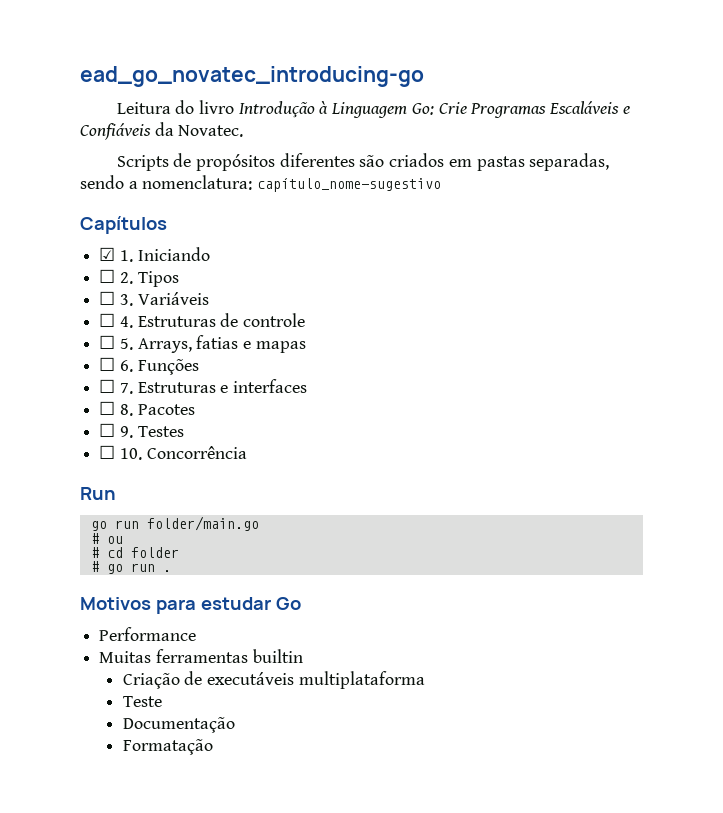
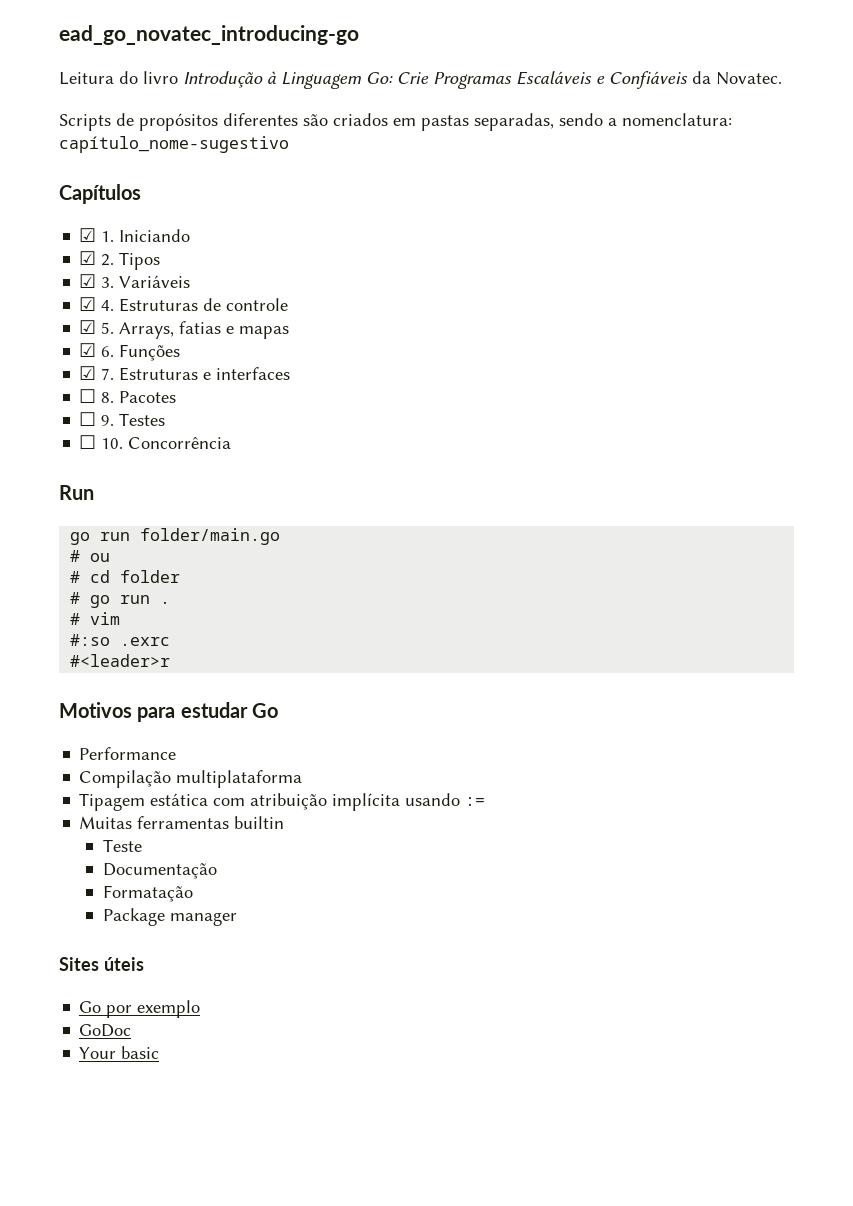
[99,269,116,283] ☐ -> [79,251,97,265] ☑
[99,291,116,305] ☐ -> [79,274,97,288] ☑
[99,313,116,327] ☐ -> [79,297,97,311] ☑
[99,335,116,349] ☐ -> [79,320,97,334] ☑
[99,357,116,371] ☐ -> [79,343,97,357] ☑
[99,379,116,393] ☐ -> [79,366,97,380] ☑
(171, 571) none -> [70,612,121,625] [70,634,171,646] [70,654,171,667] // # vim // #:so .exrc // #<leader>r
(197, 634) none -> [79,770,303,788] [79,793,486,811] // Compilação multiplataforma // Tipagem estática com atribuição implícita usando :=
[122,671,425,689] // Criação de executáveis multiplataforma -> (285, 822) none
(213, 747) none -> [102,908,237,926] [59,957,144,971] [79,1000,201,1018] [79,1024,132,1037] [79,1046,160,1059] // Package manager // Sites úteis // Go por exemplo // GoDoc // Your basic

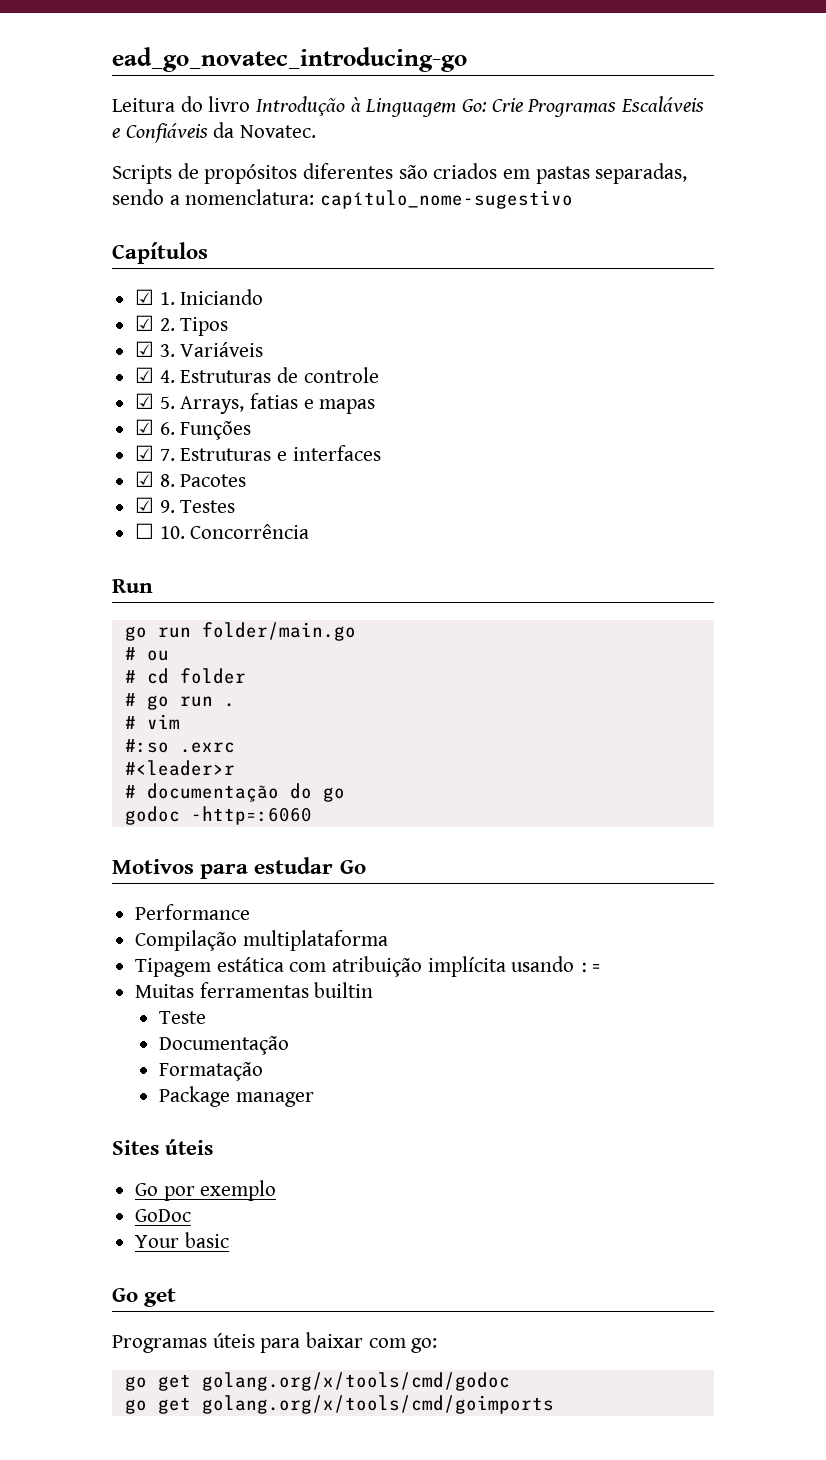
[79,389,97,403] ☐ -> [135,471,155,487] ☑
[79,412,97,426] ☐ -> [135,497,155,513] ☑
(171, 660) none -> [124,783,345,802] [124,806,312,825] // # documentação do go // godoc -http=:6060
(160, 1052) none -> [112,1288,177,1307] [112,1332,438,1353] [124,1372,510,1391] [124,1395,554,1414] // Go get // Programas úteis para baixar com go: // go get golang.org/x/tools/cmd/godoc // go get golang.org/x/tools/cmd/goimports

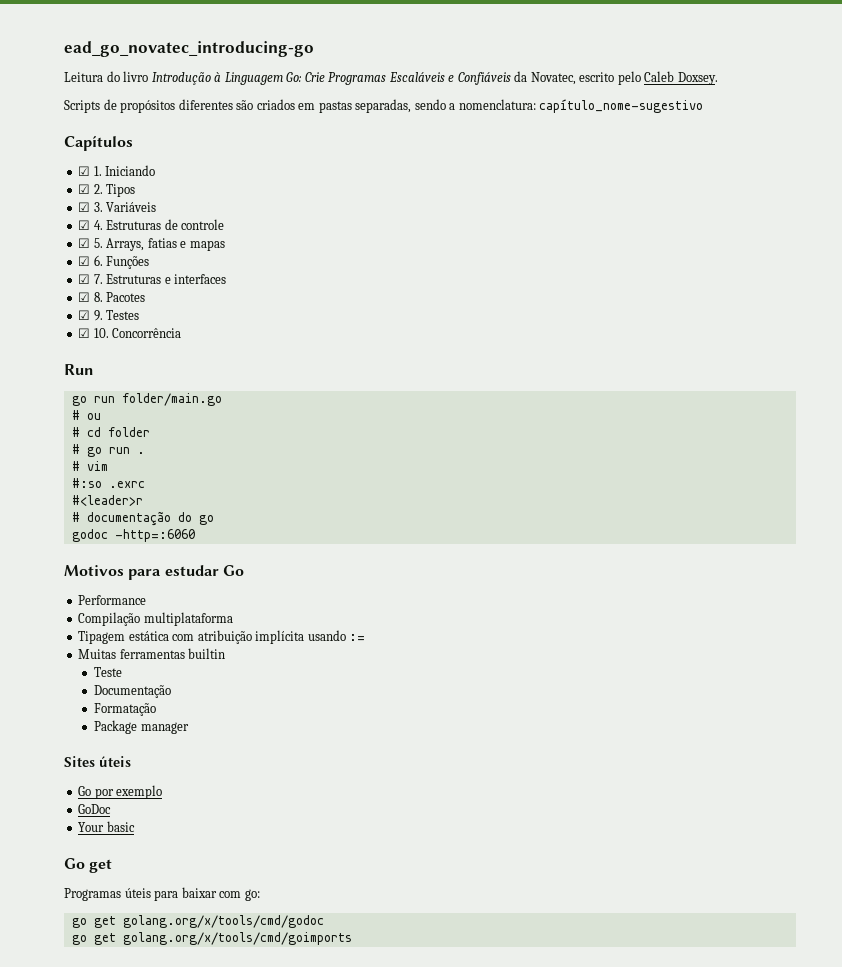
[240,125,317,138] Novatec. -> [530,71,718,85] Novatec, escrito pelo Caleb Doxsey.
[135,523,155,539] ☐ -> [78,328,91,338] ☑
-------------------------
**INSTRUCTIONS FOR THE TASK:** Skipping any images, write out all the data exactly.

**ANSWER TO THIS EXERCISE:**
[99,269,116,283] ☐ -> [79,251,97,265] ☑
[99,291,116,305] ☐ -> [79,274,97,288] ☑
[99,313,116,327] ☐ -> [79,297,97,311] ☑
[99,335,116,349] ☐ -> [79,320,97,334] ☑
[99,357,116,371] ☐ -> [79,343,97,357] ☑
[99,379,116,393] ☐ -> [79,366,97,380] ☑
(171, 571) none -> [70,612,121,625] [70,634,171,646] [70,654,171,667] // # vim // #:so .exrc // #<leader>r
(197, 634) none -> [79,770,303,788] [79,793,486,811] // Compilação multiplataforma // Tipagem estática com atribuição implícita usando :=
[122,671,425,689] // Criação de executáveis multiplataforma -> (285, 822) none
(213, 747) none -> [102,908,237,926] [59,957,144,971] [79,1000,201,1018] [79,1024,132,1037] [79,1046,160,1059] // Package manager // Sites úteis // Go por exemplo // GoDoc // Your basic

[79,389,97,403] ☐ -> [135,471,155,487] ☑
[79,412,97,426] ☐ -> [135,497,155,513] ☑
(171, 660) none -> [124,783,345,802] [124,806,312,825] // # documentação do go // godoc -http=:6060
(160, 1052) none -> [112,1288,177,1307] [112,1332,438,1353] [124,1372,510,1391] [124,1395,554,1414] // Go get // Programas úteis para baixar com go: // go get golang.org/x/tools/cmd/godoc // go get golang.org/x/tools/cmd/goimports

[240,125,317,138] Novatec. -> [530,71,718,85] Novatec, escrito pelo Caleb Doxsey.
[135,523,155,539] ☐ -> [78,328,91,338] ☑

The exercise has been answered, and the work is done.